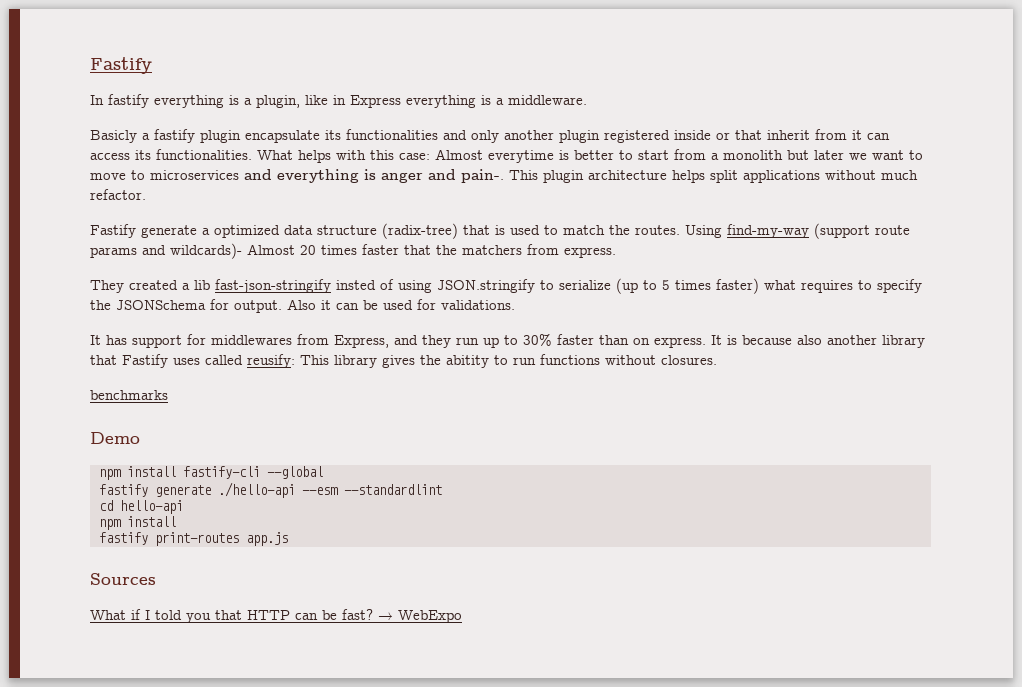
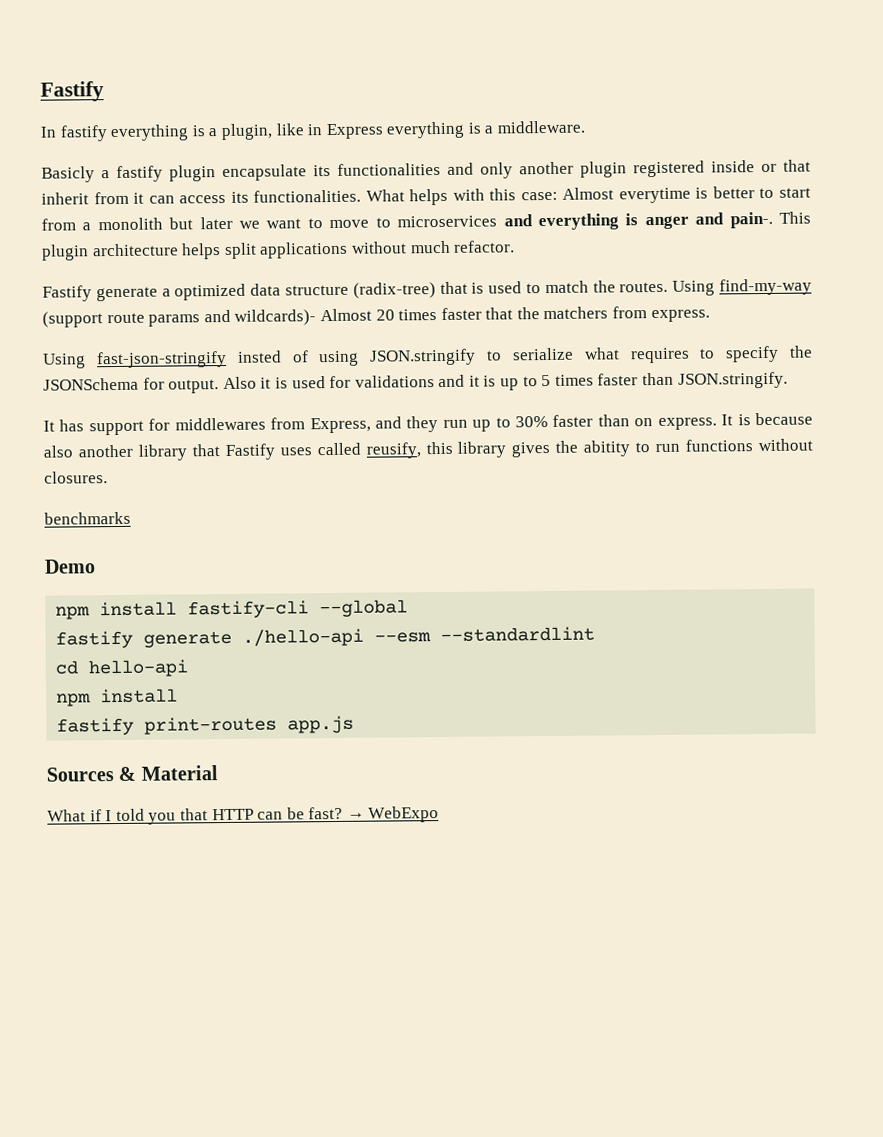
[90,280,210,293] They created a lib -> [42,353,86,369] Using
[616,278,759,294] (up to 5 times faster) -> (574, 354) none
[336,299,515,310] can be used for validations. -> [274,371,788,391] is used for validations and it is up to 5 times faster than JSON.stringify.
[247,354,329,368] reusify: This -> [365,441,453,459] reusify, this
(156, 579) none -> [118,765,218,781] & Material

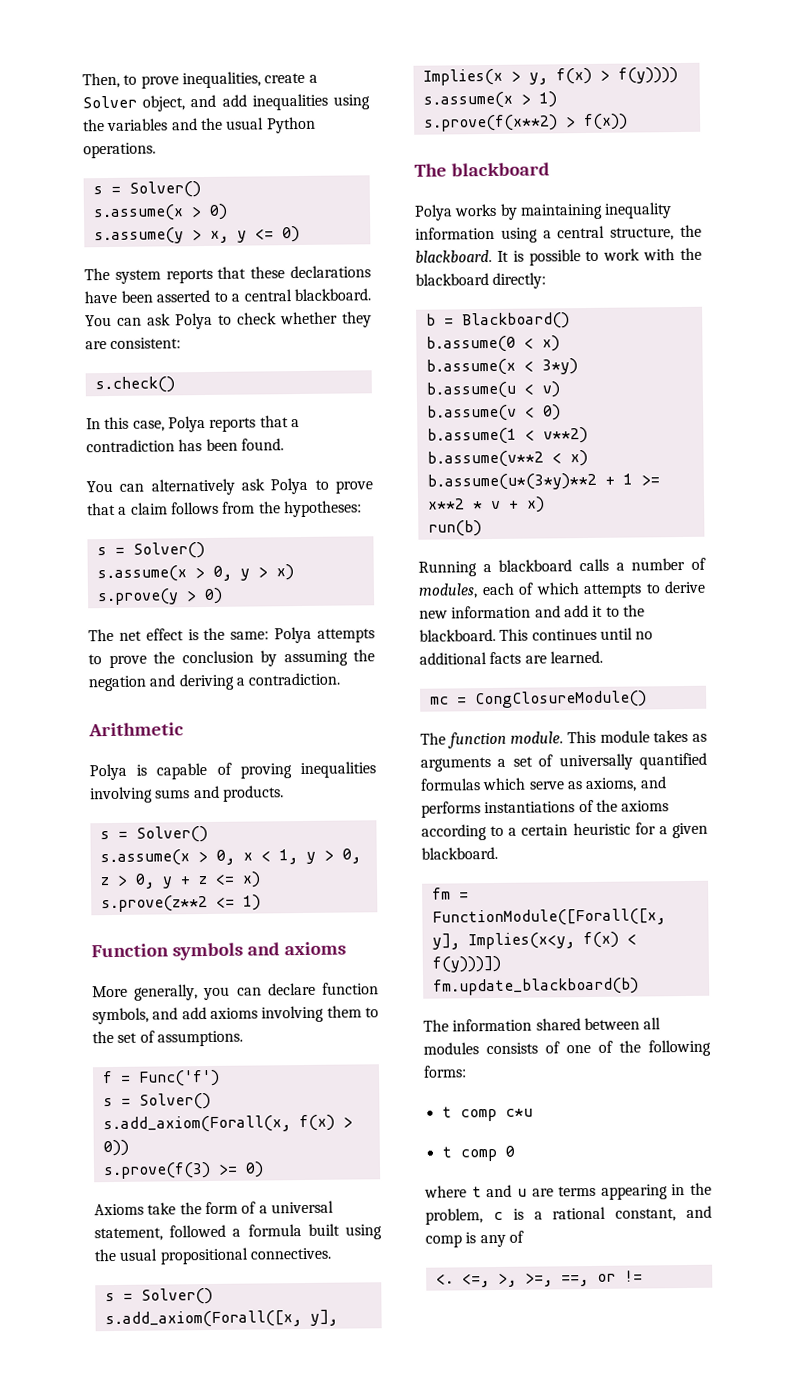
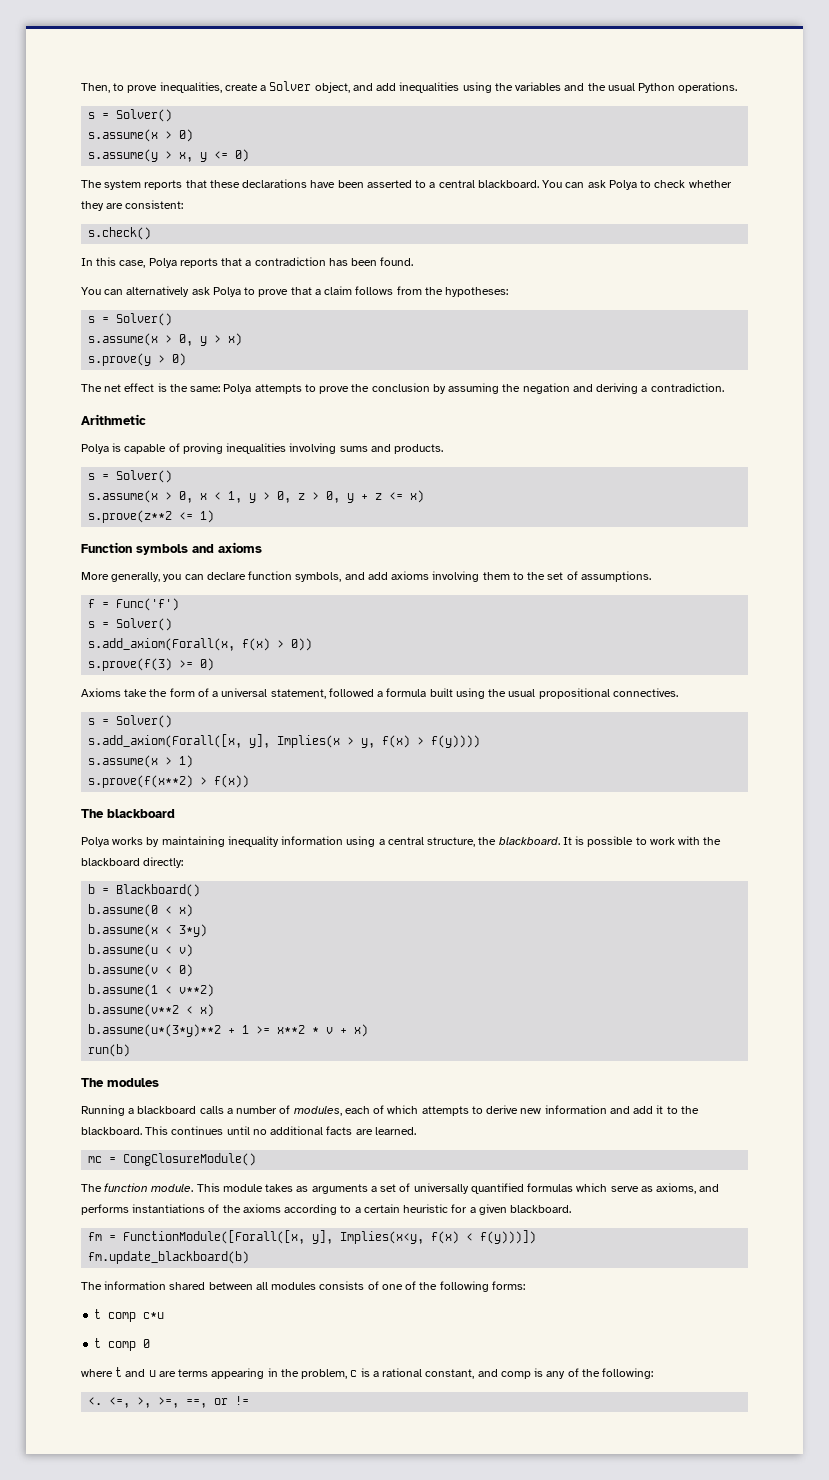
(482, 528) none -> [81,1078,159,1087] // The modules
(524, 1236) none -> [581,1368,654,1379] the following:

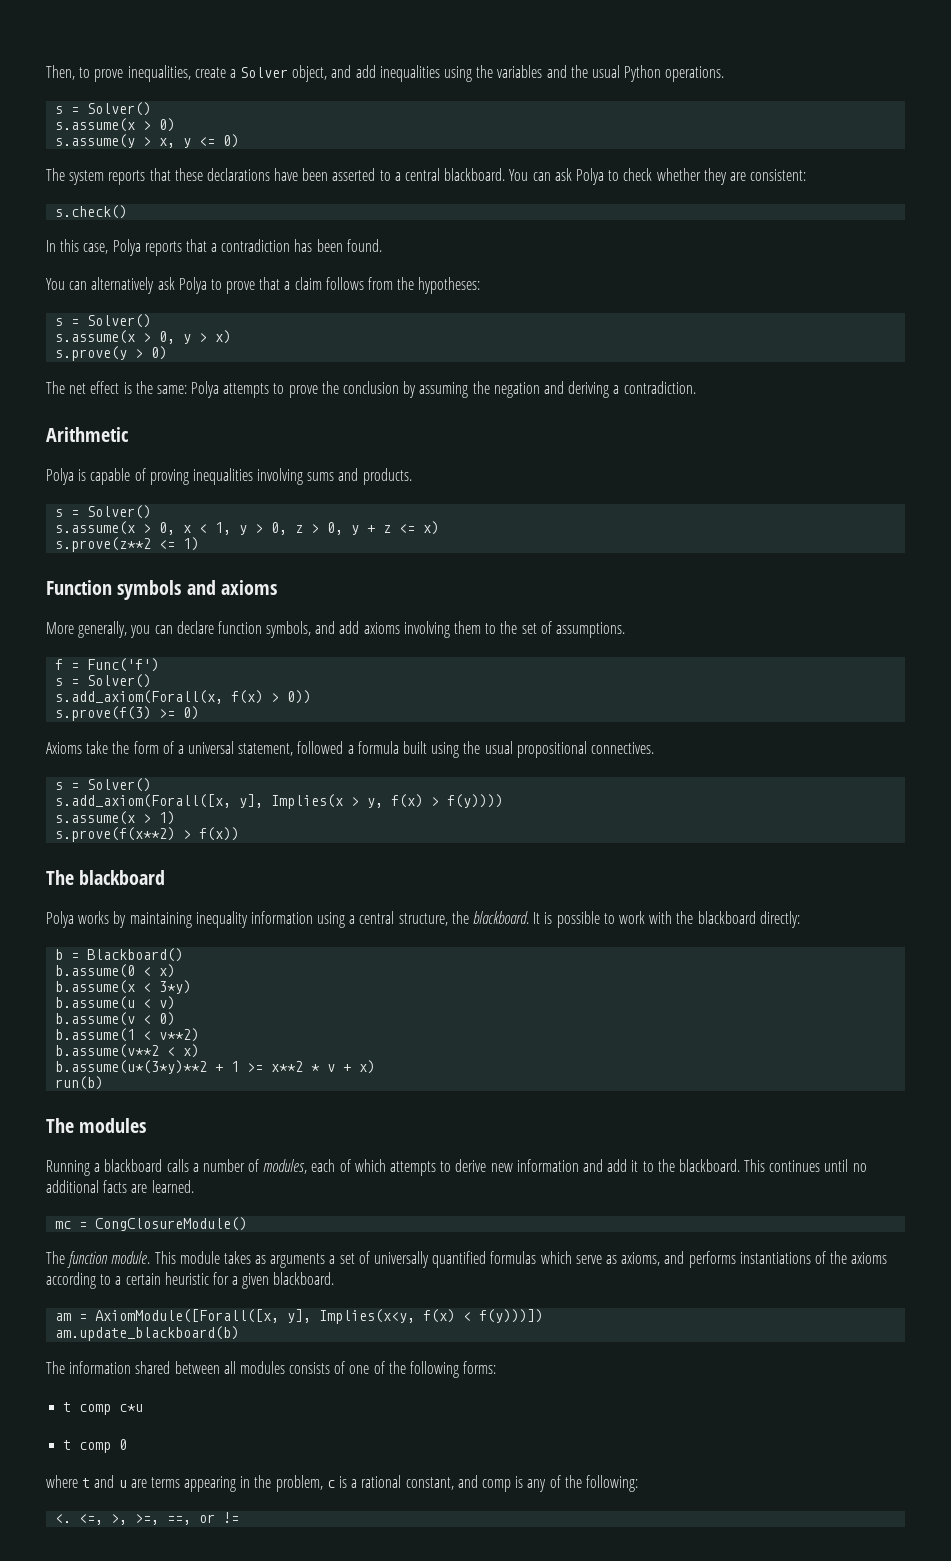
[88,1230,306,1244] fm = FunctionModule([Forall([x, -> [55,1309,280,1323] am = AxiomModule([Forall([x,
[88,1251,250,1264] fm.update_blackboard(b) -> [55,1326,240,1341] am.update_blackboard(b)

* [What is expected]:
Please reproduce, exactly and only, the lines from the line containing "(524, 1236) none" through the last line of the material above, minus any pictures.

* [Written response]:
(524, 1236) none -> [581,1368,654,1379] the following:

[88,1230,306,1244] fm = FunctionModule([Forall([x, -> [55,1309,280,1323] am = AxiomModule([Forall([x,
[88,1251,250,1264] fm.update_blackboard(b) -> [55,1326,240,1341] am.update_blackboard(b)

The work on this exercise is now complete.